───── EXERCISE INPUT

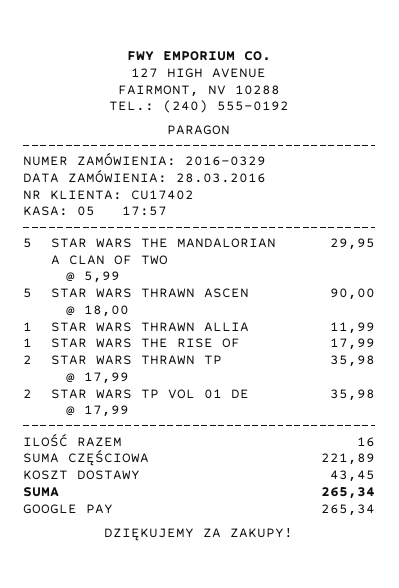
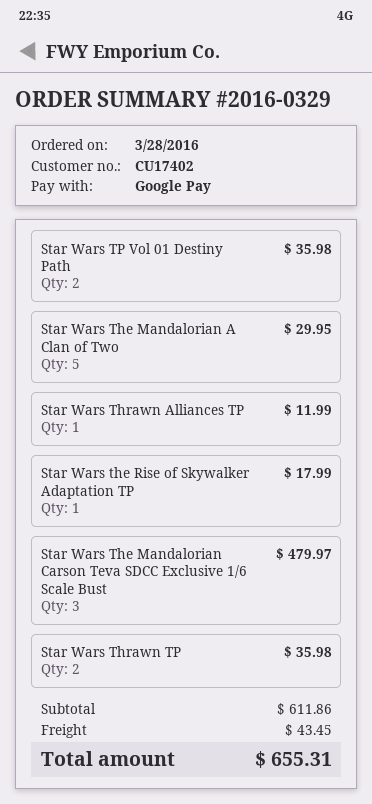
STAR WARS THRAWN ASCEN: 5 for 90.00 -> none
Star Wars The Mandalorian Carson Teva SDCC Exclusive 1/6 Scale Bust: none -> 3 for 479.97
subtotal: 221.89 -> 611.86
total: 265.34 -> 655.31

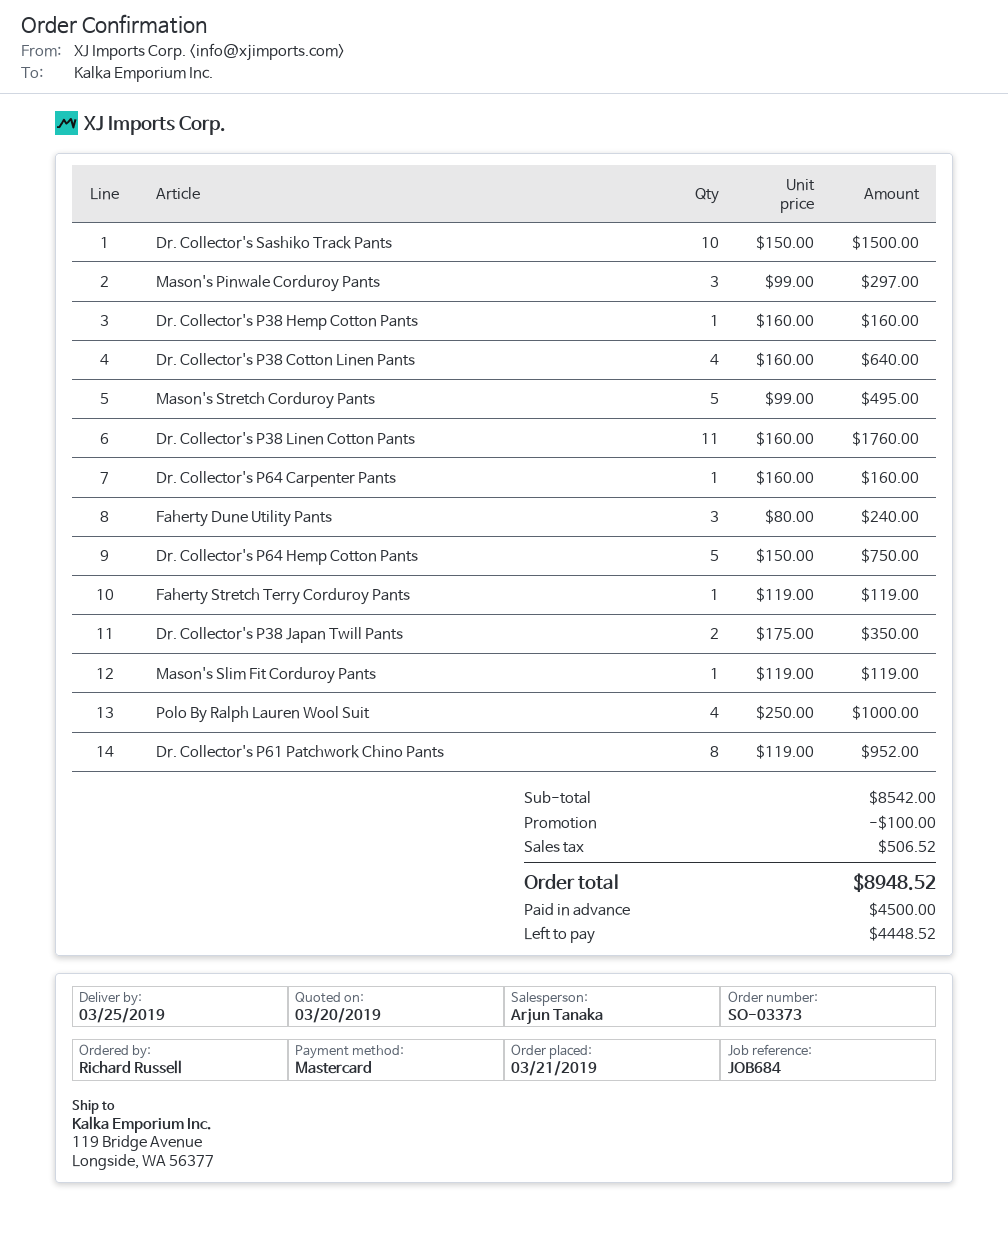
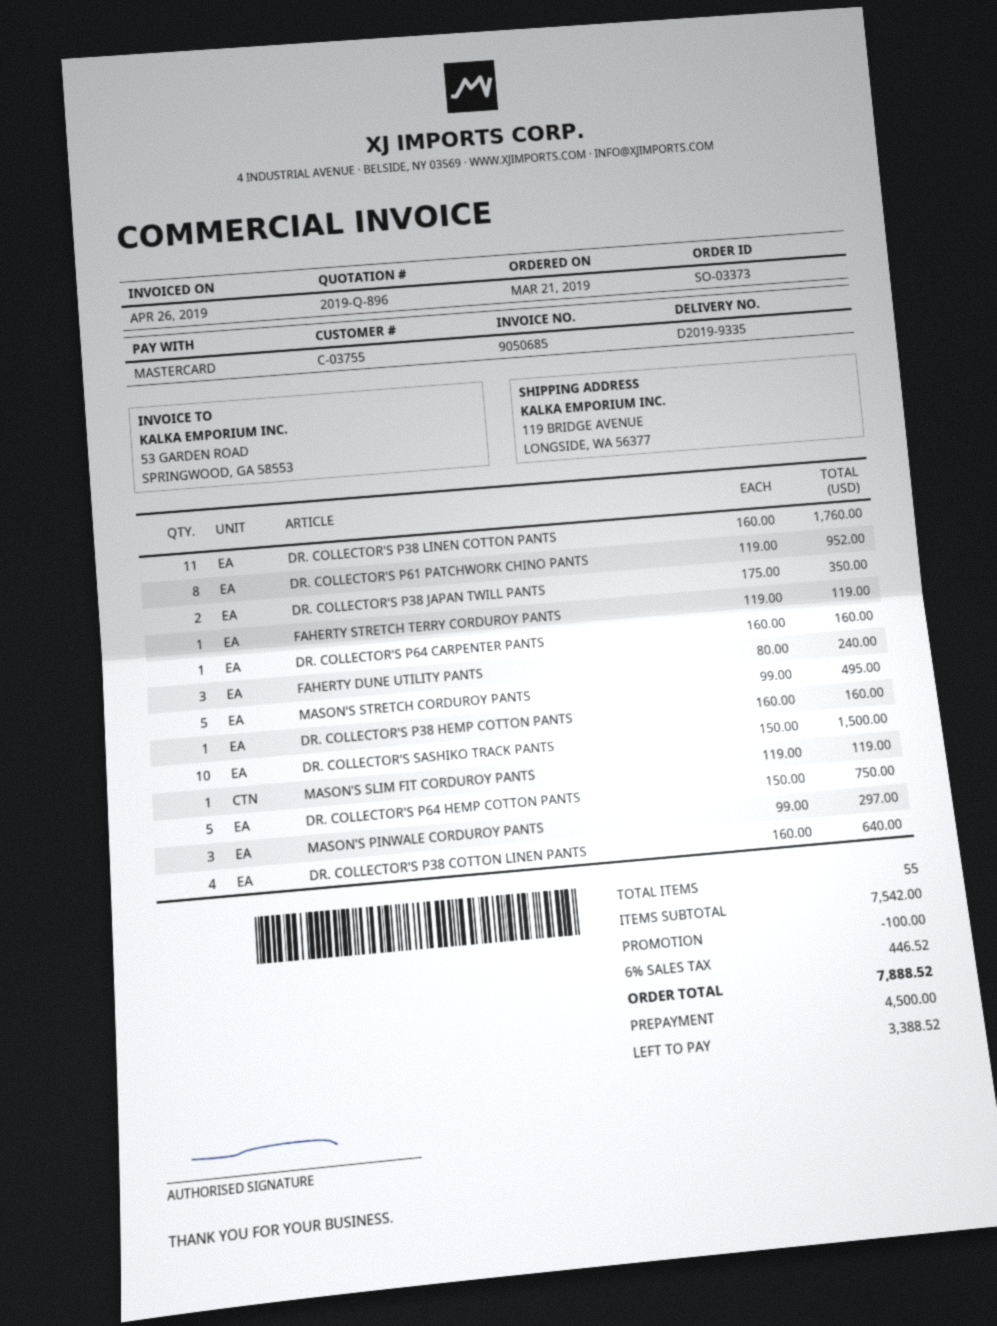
Polo By Ralph Lauren Wool Suit: 4 x 250.00 = 1000.00 -> none
subtotal: 8542.00 -> 7542.00
tax: 506.52 -> 446.52
total: 8948.52 -> 7888.52
balance: 4448.52 -> 3388.52

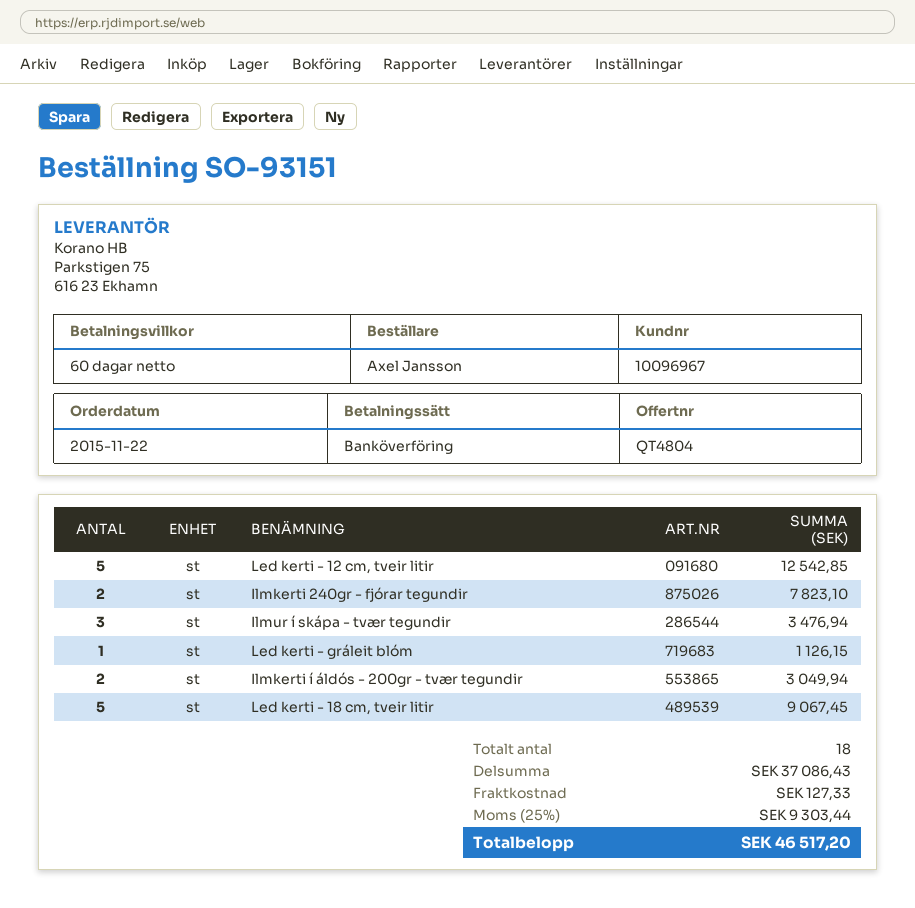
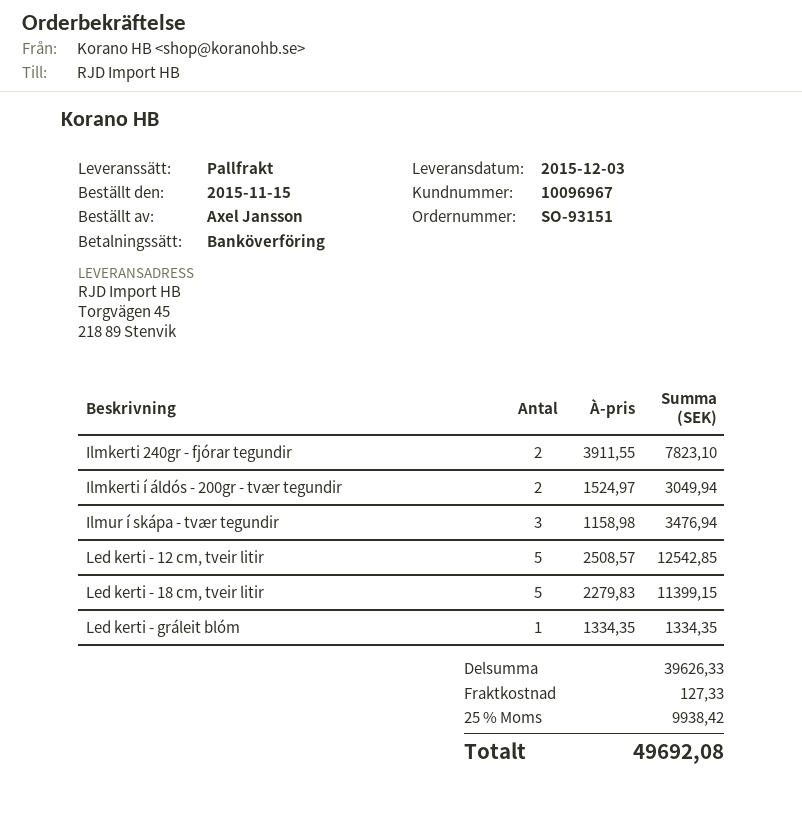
order date: 2015-11-22 -> 2015-11-15
Led kerti - gráleit blóm: 1 for 1126.15 -> 1 for 1334.35
Led kerti - 18 cm, tveir litir: 5 for 9067.45 -> 5 for 11399.15
subtotal: 37086.43 -> 39626.33
tax: 25% = 9303.44 -> 25% = 9938.42
total: 46517.20 -> 49692.08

──────────

In the answer, the entries must appear exactly as above, without the images.

STAR WARS THRAWN ASCEN: 5 for 90.00 -> none
Star Wars The Mandalorian Carson Teva SDCC Exclusive 1/6 Scale Bust: none -> 3 for 479.97
subtotal: 221.89 -> 611.86
total: 265.34 -> 655.31

Polo By Ralph Lauren Wool Suit: 4 x 250.00 = 1000.00 -> none
subtotal: 8542.00 -> 7542.00
tax: 506.52 -> 446.52
total: 8948.52 -> 7888.52
balance: 4448.52 -> 3388.52

order date: 2015-11-22 -> 2015-11-15
Led kerti - gráleit blóm: 1 for 1126.15 -> 1 for 1334.35
Led kerti - 18 cm, tveir litir: 5 for 9067.45 -> 5 for 11399.15
subtotal: 37086.43 -> 39626.33
tax: 25% = 9303.44 -> 25% = 9938.42
total: 46517.20 -> 49692.08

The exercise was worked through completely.